Melihat Fenomena tersebut, Peneliti mencoba mengkaji, Peran Kepemimpinan Majelis Madya Desa Pakraman Klungkung dalam masyarakat dan bagaimana konflik tersebut terjadi serta apa yang meyebabkannya. Yang ditelusuri dari berbagai dimensi, baik sejarah pembentukan Desa Pakraman, nilai – nilai/ajaran kehidupan orang Bali dan sejarah konflik di Bali. Untuk memahami factor-faktor yang menyebabkan konflik tersebut terjadi dan bagaimana Peran Kepemimpinan Majelis Madya Desa Pakraman Klungkung dalam menyelesaikan Konflik yang terjadi antara kedua Desa Adat tersebut, terdapat beberapa masalah, yaitu 1). Faktor-faktor apa saja yang menyebabkan Konflik Antar Desa tersebut dapat terjadi?. 2). Bagaimana Peran Kepemimpinan Majelis Madya Desa Pakraman (MMDP) Klungkung dalam Menyelesaikan Konflik tersebut?. Untuk membedah masalah tersebut peneliti gunakan Teori Kepemimpinan, untuk melihat bagaimana peran kepemimpinan MMDP menyelesaikan konflik dan Teori Konflik, dalam melihat penyebab konflik antar Desa ada tersebut.

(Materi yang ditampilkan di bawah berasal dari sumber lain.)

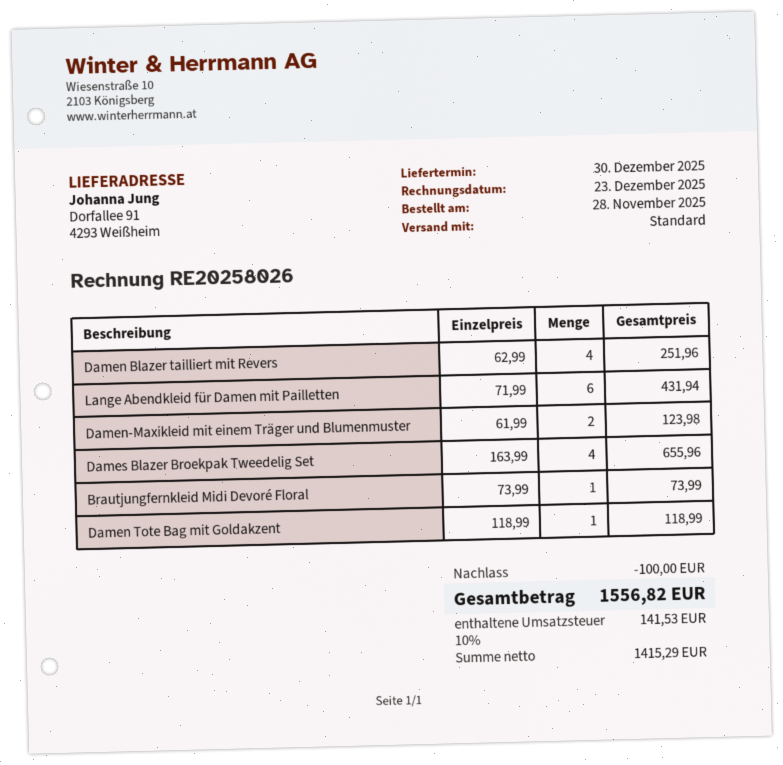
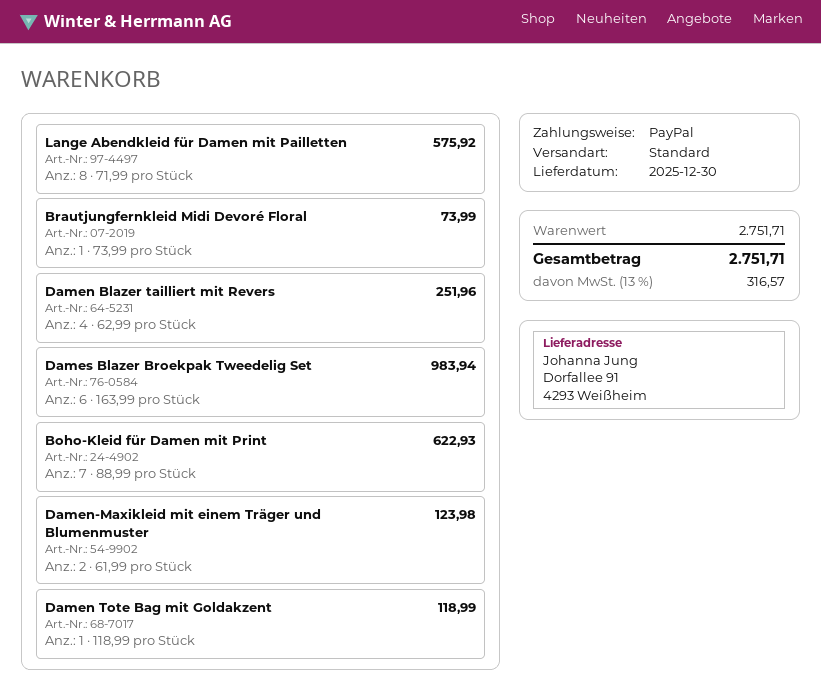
Lange Abendkleid für Damen mit Pailletten: 6 x 71.99 = 431.94 -> 8 x 71.99 = 575.92
Dames Blazer Broekpak Tweedelig Set: 4 x 163.99 = 655.96 -> 6 x 163.99 = 983.94
Boho-Kleid für Damen mit Print: none -> 7 x 88.99 = 622.93
discount: 100.00 -> none
tax: 10% = 141.53 -> 13% = 316.57
total: 1556.82 -> 2751.71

Secara umum signifikansi penulisan ini untuk mengetahui dan menganalisa factor-faktor penyebab konflik di Desa kemoning dan Desa Budaga, dan untuk mengetahui bagaimana peran Majelis Madya Desa Pakraman (MMDP) Klungkung dalam menyelesaikan Konflik. Untuk mencapai tujuan tersebut penelitian ini menggunakan metode kualitatif, dimana data – data diperoleh dengan, observasi partisipatif, wawancara mendalam (in-dept interview) serta studi kepustakaan dengan tringulasi pengolahan data. Secara ringkas temuan yang diperoleh adalah, konflik antar Warga Desa Adat Kemoning dan Wrga Desa Adat Budaga, disebabkan saling klaim status Pura Dalem, Pura Prajapati, dan status Setra (tanah kuburan), serta dipicu adanya Paruman Agung Desa Adat Kemoning dan pemasangan spanduk batas Desa (selamat datang di Wewengkon/Lingkungan Desa Budaga) oleh Desa Adat Budaga. Majelis Madya Desa Pakraman Klungkung, sudah berupaya mendamaikan kedua belah pihak dengan memediasi dan melakukan musyawarah, namun hal tersebut tidak berhasil mendamaikan kedua belah pihak. Perbedaan yang ada dan tidak dapat dikelola dengan baik akhirnya menimbulkan konflik terbuka, serta mengakibatkan kerugian materil dan korban jiwa, hal ini menunjukan, belum maksimalnya peran Majelis Madya Desa Pakraman (MMDP) Klungkung, menciptakan keharmonisan sesama warga. Sehingga pemerintah Klungkung perlu mengambil alih masalah ini dan memcarikan solusi yang lebih efektif.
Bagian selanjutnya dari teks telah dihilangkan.